The Democracy Platform decided at its committee meeting in Birmingham on Saturday January 10 that its motion would be to commit respect's elected representatives to living on a workers' wage. Comrades from the SWP and others, including Nick Wrack, are suggesting this is a deliberate attempt to tell George Galloway to "fuck off". It is no such thing. Let the AWL plough that barren furrow. I still can see no real reason why George Galloway would not enthusiastically support our motion. Indeed I am told he has available ample funds from journalism, etc, which, taken together with the equivalent of a skilled workers' wage, would give him more than enough to meet his needs. I could even imagine him committing himself to donating his entire MEP wage to the new coalition.
While the Unity Coalition is being born out of a movement against the war in Iraq, it is also the result of the failures of the Socialist Alliance to grow and dig roots due to the SWP's stubborn refusal to put our unity on the only firm foundations - moving towards a fully fledged political party. The SA was effectively hidden away during the Iraq war so that the SWP could try and grab recruits. Now we are seeing a recurrence of this situation - the SA is once again being put on ice. The SWP wants to be the only socialist pole in Respect and it has blocked moves to affiliate the SA. Rivals, even one dominated by the SWP, cannot be tolerated.
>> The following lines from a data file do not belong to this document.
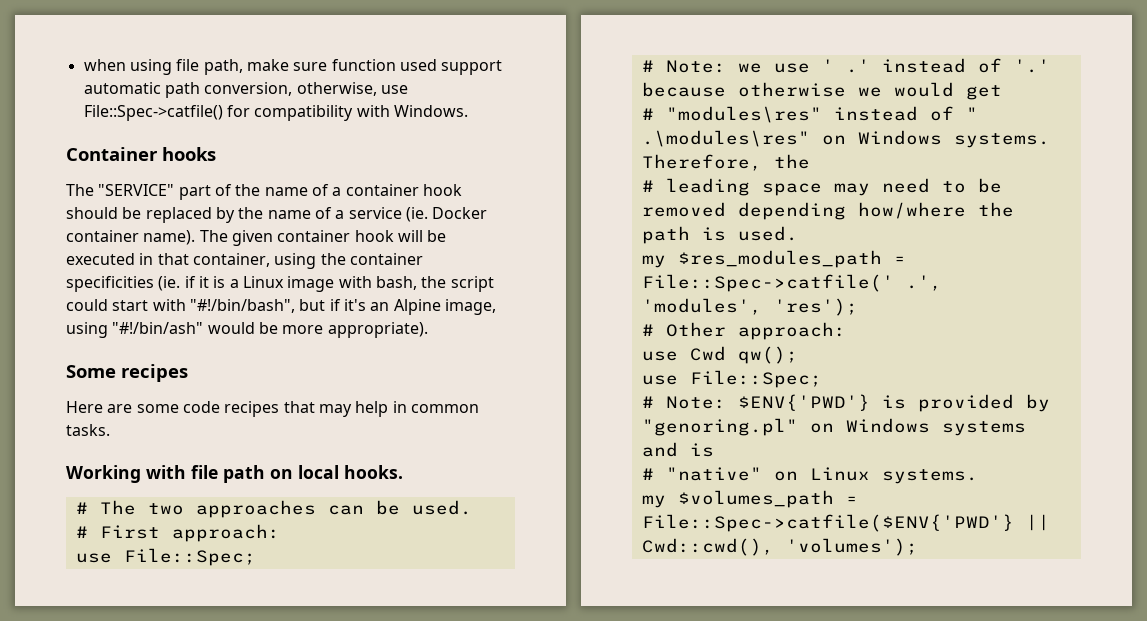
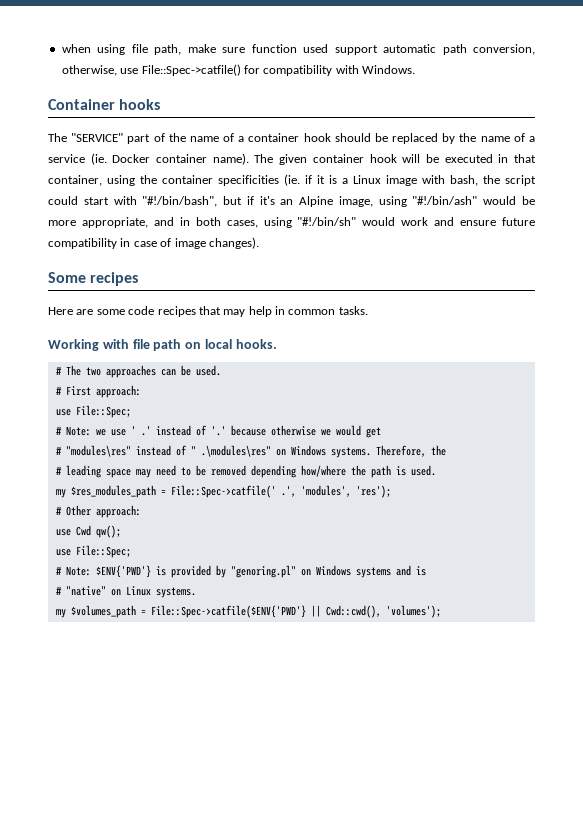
- The given container hook will be executed in that container, using the container specificities (ie. if it is a Linux image with bash, the script could start with "#!/bin/bash", but if it's an Alpine image, using "#!/bin/ash" would be more appropriate).
+ The given container hook will be executed in that container, using the container specificities (ie. if it is a Linux image with bash, the script could start with "#!/bin/bash", but if it's an Alpine image, using "#!/bin/ash" would be more appropriate, and in both cases, using "#!/bin/sh" would work and ensure future compatibility in case of image changes).

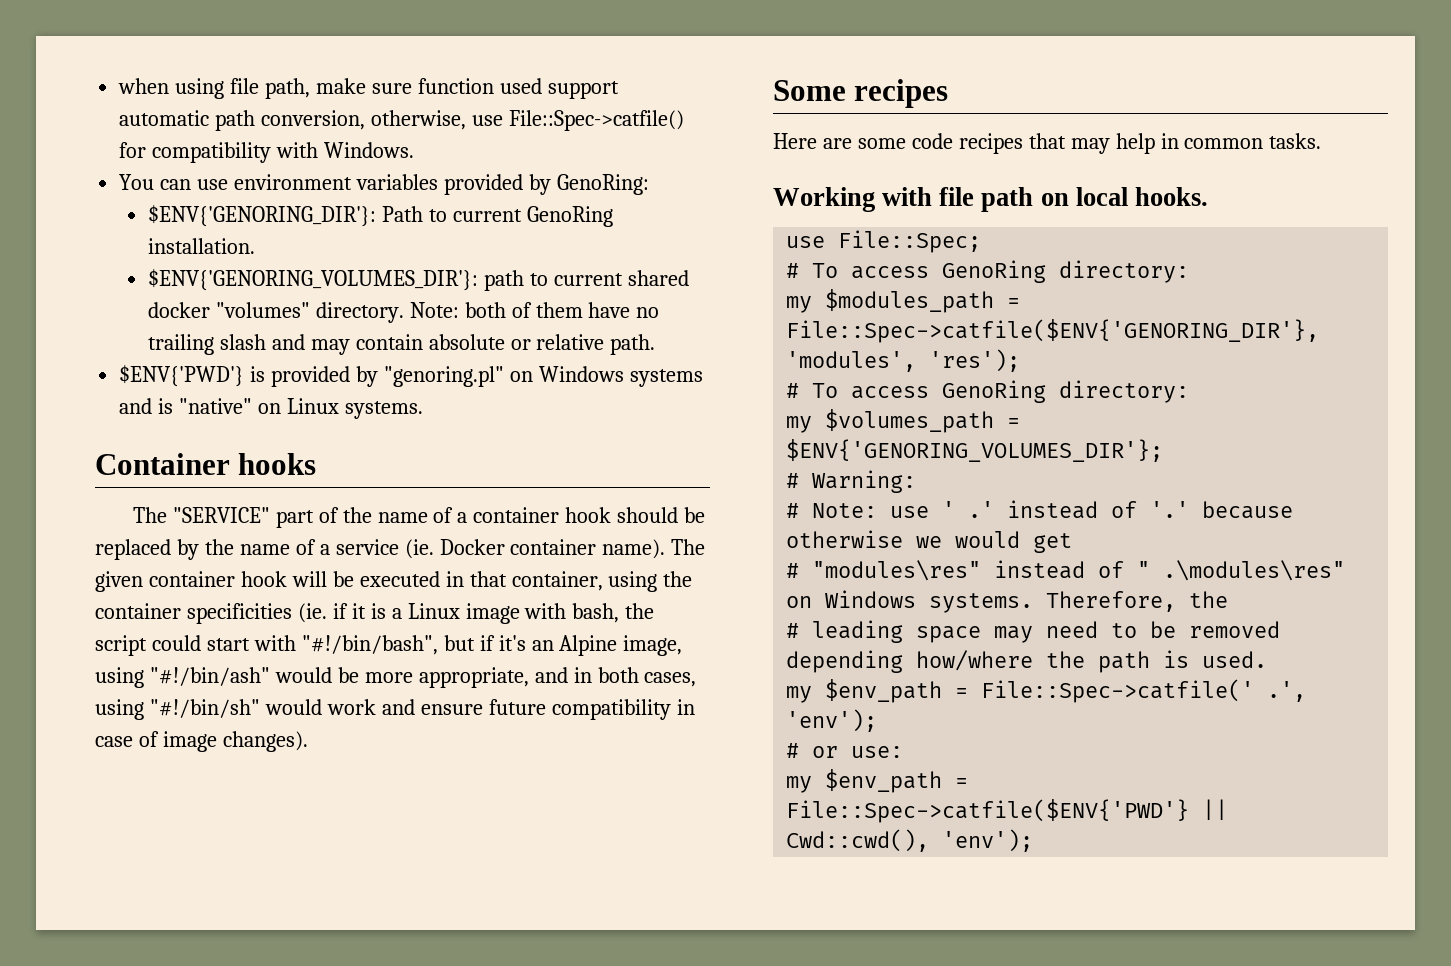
+ You can use environment variables provided by GenoRing:
+ $ENV{'GENORING_DIR'}: Path to current GenoRing installation.
+ $ENV{'GENORING_VOLUMES_DIR'}: path to current shared docker "volumes" directory. Note: both of them have no trailing slash and may contain absolute or relative path.
+ $ENV{'PWD'} is provided by "genoring.pl" on Windows systems and is "native" on Linux systems.
- # The two approaches can be used.
- # First approach:
  use File::Spec;
- # Note: we use ' .' instead of '.' because otherwise we would get
+ # To access GenoRing directory:
+ my $modules_path = File::Spec->catfile($ENV{'GENORING_DIR'}, 'modules', 'res');
+ # To access GenoRing directory:
+ my $volumes_path = $ENV{'GENORING_VOLUMES_DIR'};
+ # Warning:
+ # Note: use ' .' instead of '.' because otherwise we would get
- my $res_modules_path = File::Spec->catfile(' .', 'modules', 'res');
- # Other approach:
- use Cwd qw();
- use File::Spec;
- # Note: $ENV{'PWD'} is provided by "genoring.pl" on Windows systems and is
- # "native" on Linux systems.
- my $volumes_path = File::Spec->catfile($ENV{'PWD'} || Cwd::cwd(), 'volumes');
+ my $env_path = File::Spec->catfile(' .', 'env');
+ # or use:
+ my $env_path = File::Spec->catfile($ENV{'PWD'} || Cwd::cwd(), 'env');

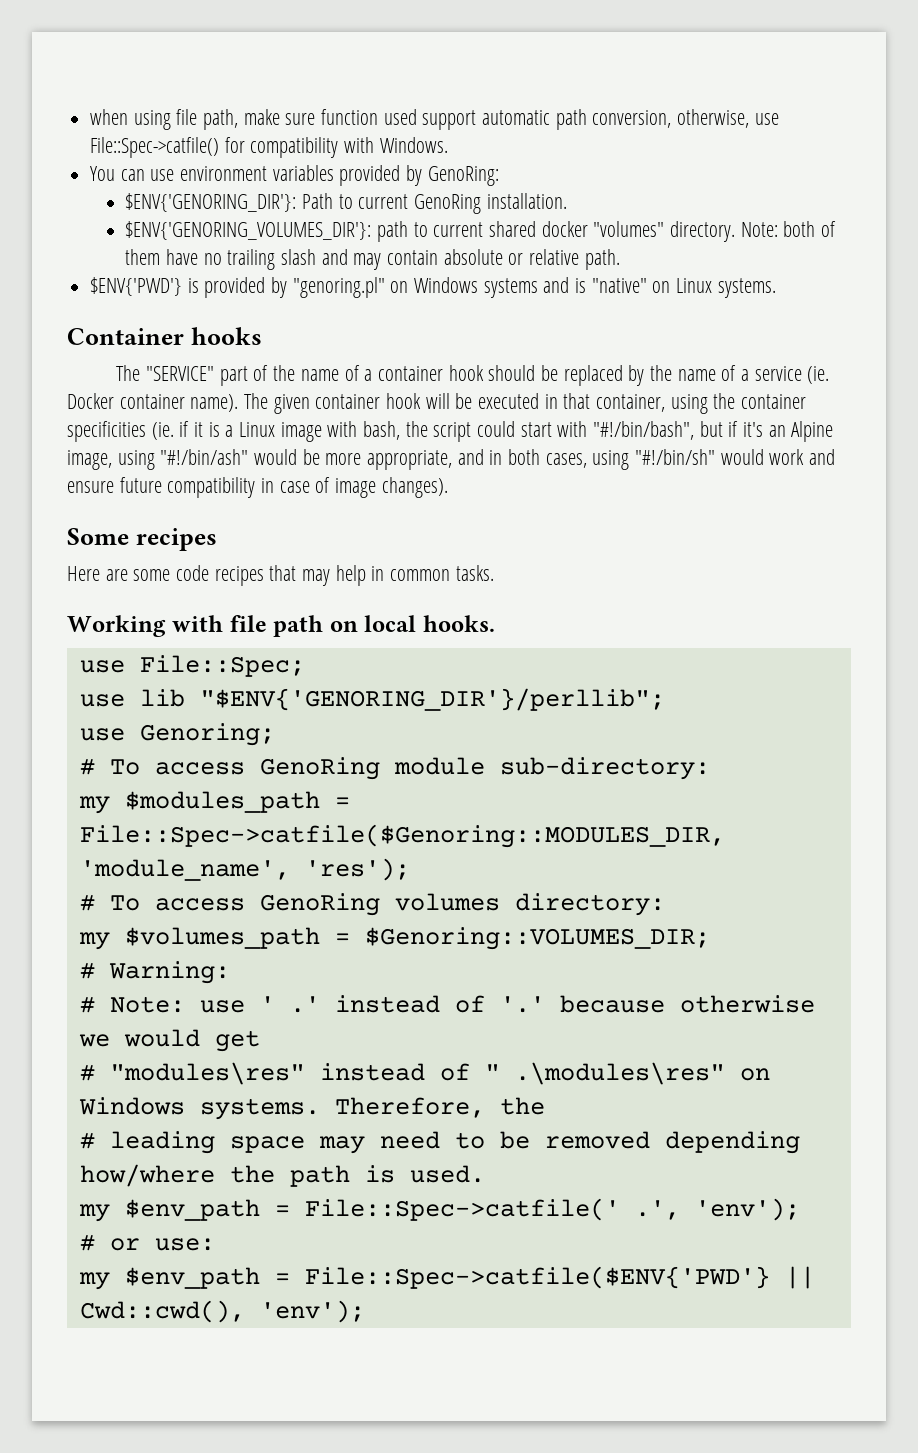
  use File::Spec;
- # To access GenoRing directory:
+ use lib "$ENV{'GENORING_DIR'}/perllib";
+ use Genoring;
+ # To access GenoRing module sub-directory:
- my $modules_path = File::Spec->catfile($ENV{'GENORING_DIR'}, 'modules', 'res');
- # To access GenoRing directory:
+ my $modules_path = File::Spec->catfile($Genoring::MODULES_DIR, 'module_name', 'res');
+ # To access GenoRing volumes directory:
- my $volumes_path = $ENV{'GENORING_VOLUMES_DIR'};
+ my $volumes_path = $Genoring::VOLUMES_DIR;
Should Respect fail, the SWP might fall back on the SA. But will anyone be left?
There is an ever increasing opportunist appetite driving the SWP to the right. The lower the electoral results, the more it wants to junk principles. Instead of patiently building the SA - with a weekly or daily paper, with education meetings and events, with civilised debate and day-to-day work in communities and workplaces - the SWP seems to believe that all that is required is stringing together meaningless platitudes and signing up 'big name' personalities.
This is the very danger of electoralism that the SWP once warned against: "The search for votes pushes a party towards a softening of its message, towards a search for accommodation with the union leaders in order to secure backing and finance" (Socialist Worker November 25 1995). This is what the SWP perceived to be the dangers of standing in elections. As the Bolsheviks brilliantly proved in Russia, they were wrong, of course. But they seem to have believed it so passionately that they it has caused them to fulfil their own prophesy. Standing in elections means only one thing for the SWP - electoralism.
Paradoxically the formation of Respect underlines once more the urgent need for a mass workers' party in Britain (and across the European Union for that matter). A party that stands in elections but promotes, in both propaganda and practice, the ideas and programme of revolution and democracy. Until that happens no serious advance can be made.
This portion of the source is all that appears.